Pero para que se entiendan las maneras que Dios nuestro Señor toma para convertir las almas y traerlas a sí, partiendo precipitadamente por la calle más principal de Palencia, cayó el caballo en medio de la carrera y dio con el deán en un lodo muy asqueroso, con harta risa de los que le vieron; porque cuando fueron a socorrerlo, no había gala, ni vestido, ni rostro que diese muestra de lo que había sido.

Fue tan grande la vergüenza que causó a Pedro González aquella caída, que no podía levantar la cabeza, ni le parecía que podría ya vivir entre aquella gente, ante tal desgracia que le había acontecido.

Dios le alumbró al mismo tiempo el corazón y hablando entre sí dijo:

- Pues el mundo me ha tratado como quién es, yo haré que no se burle otra vez de mí.

Dicho esto se fue al convento de Santo Domingo, y con admiración de todos los que le conocían, tomó el hábito, y comenzó a vivir con tan grande perfección, que vino a hacer un gran Santo.

Predicaba después con obras y palabras, como angel del Señor; y hablaba con tal fuerza de espíritu, te enternecía las piedras e inflamaba los corazones helados.

Se despoblaban los lugares en su seguimiento y muchas leguas iban caminando por oírle, viejos y mozos, hombres y mujeres, ricos y pobres; y con este celo y espíritu anduvo por los reinos de España y estuvo en la Corte del santo Rey don Fernando, y se halló con él en el cerco de Sevilla y en otras guerras contra los moros.

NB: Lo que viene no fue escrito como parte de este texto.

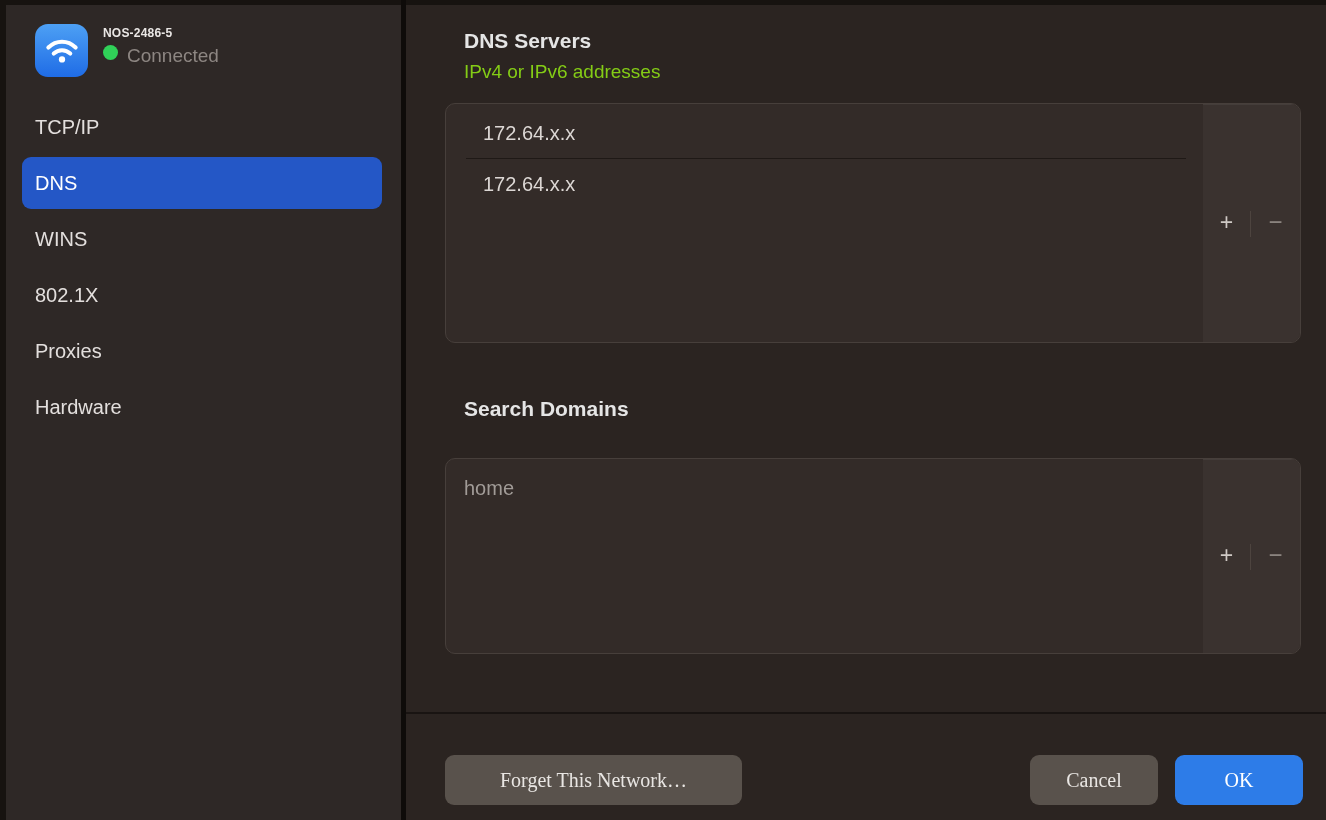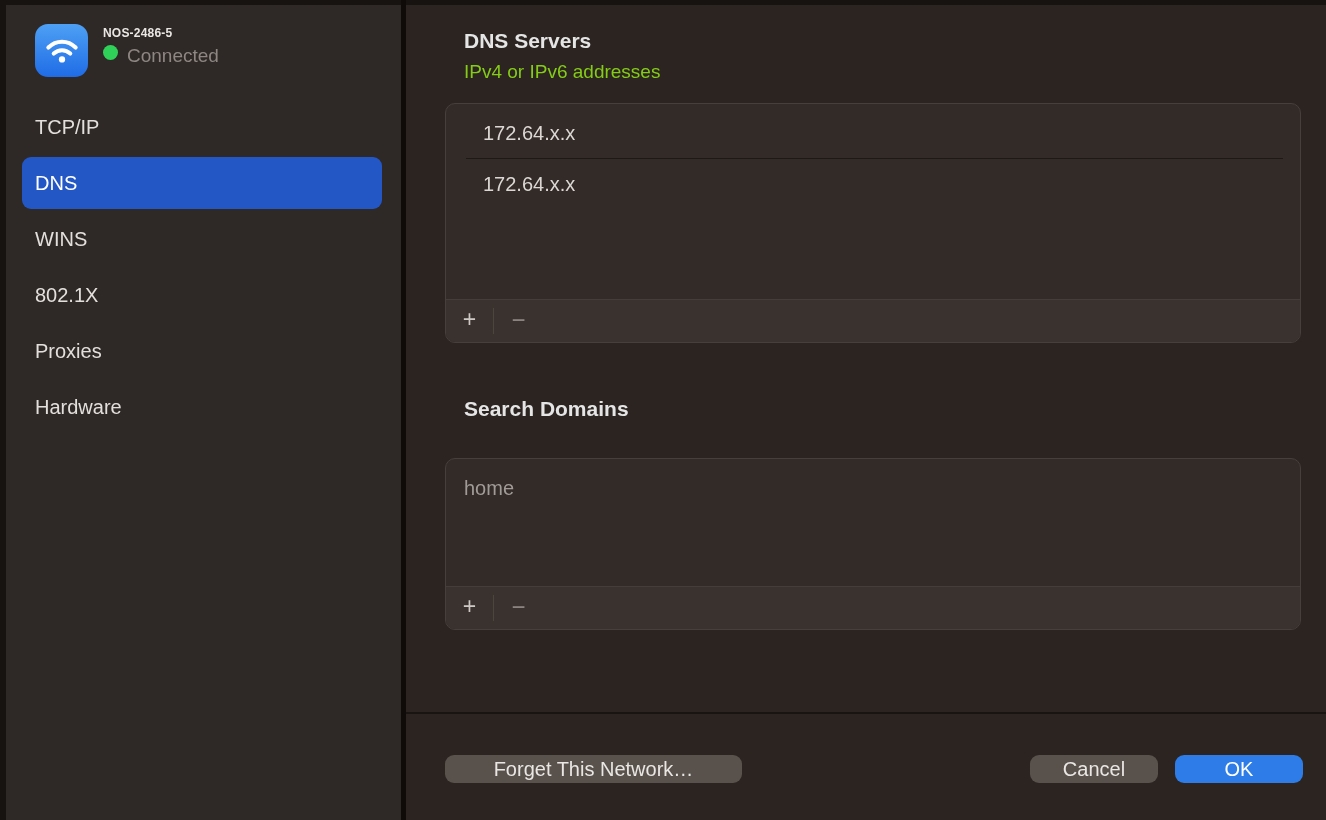"172.64.x.x" .listbox { flex-direction: column -> row }
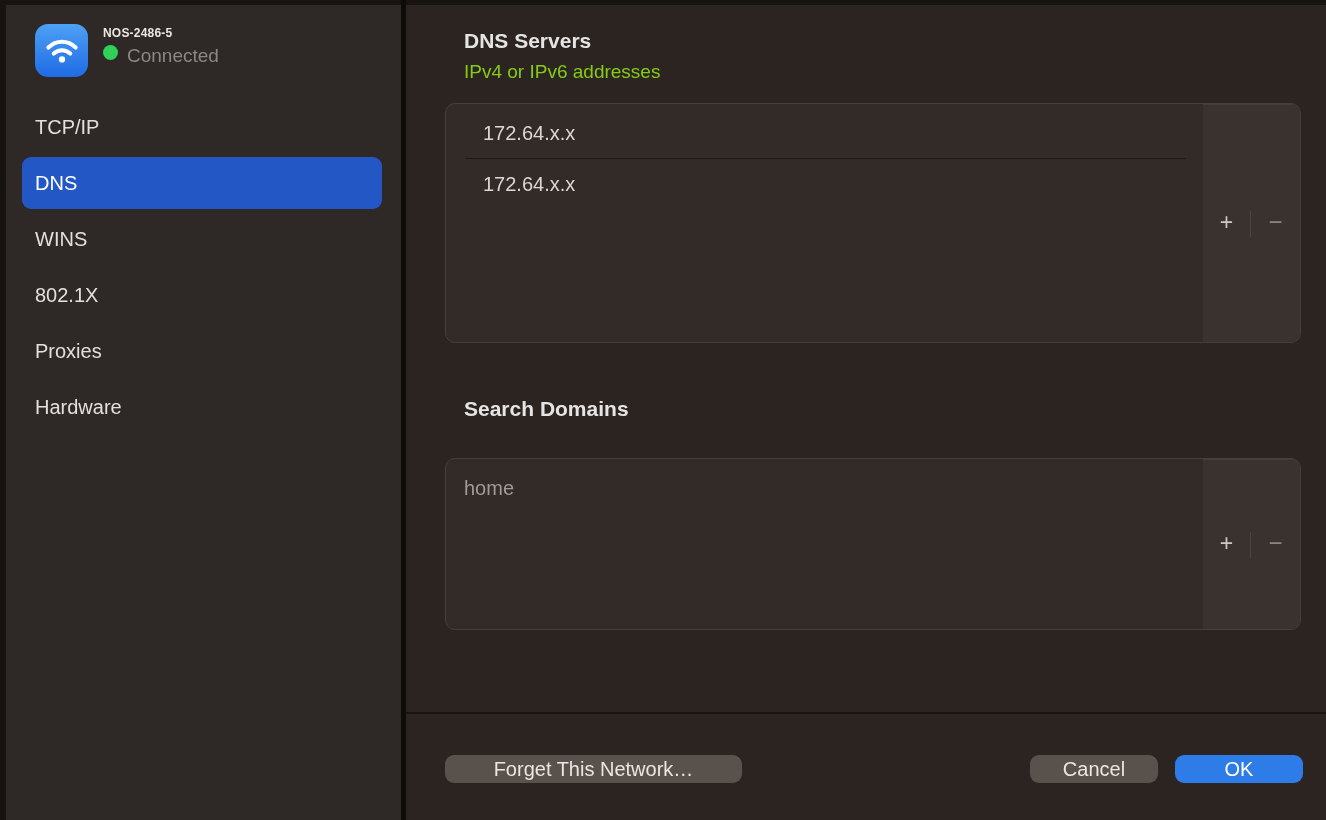"home" .search-box { height: 172px -> 196px }
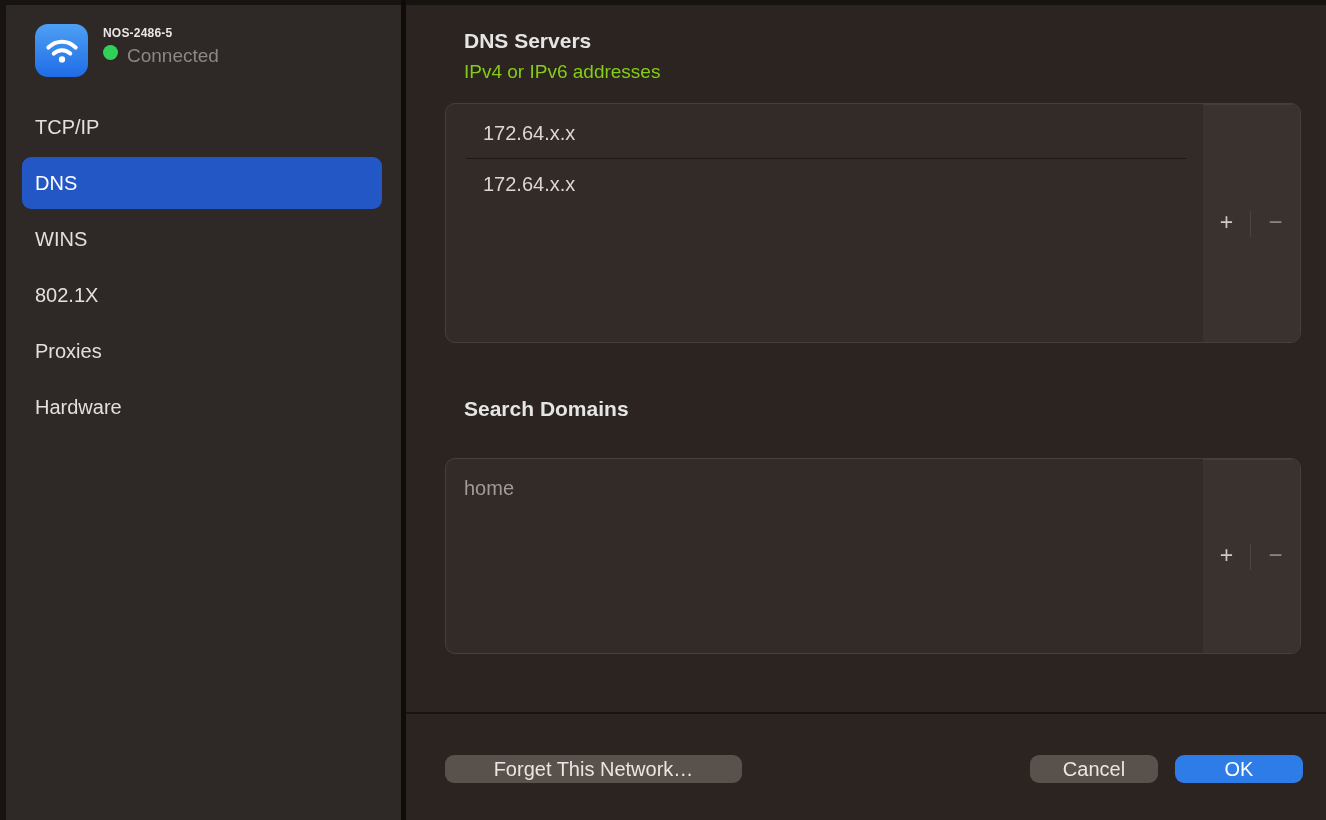"Forget This Network…" .btn { font-family: Liberation Sans, sans-serif -> Liberation Serif, serif; height: 28px -> 50px }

Pero donde el santo más tiempo estuvo fue en Galicia, donde entre otras cosas hizo un puente sobre el río Miño, no lejos de Rivadavia, por los muchos peligros y muertes que sucedían en aquel paso.

Finalmente, después de haber ganado para Cristo innumerables almas y resplandecido con muchos milagros, en el domingo de Cuasimodo, dio en la ciudad de Tuy su bendita alma al Señor, el cual manifestó la gloria de su siervo con doscientos ocho milagros bien conocidos.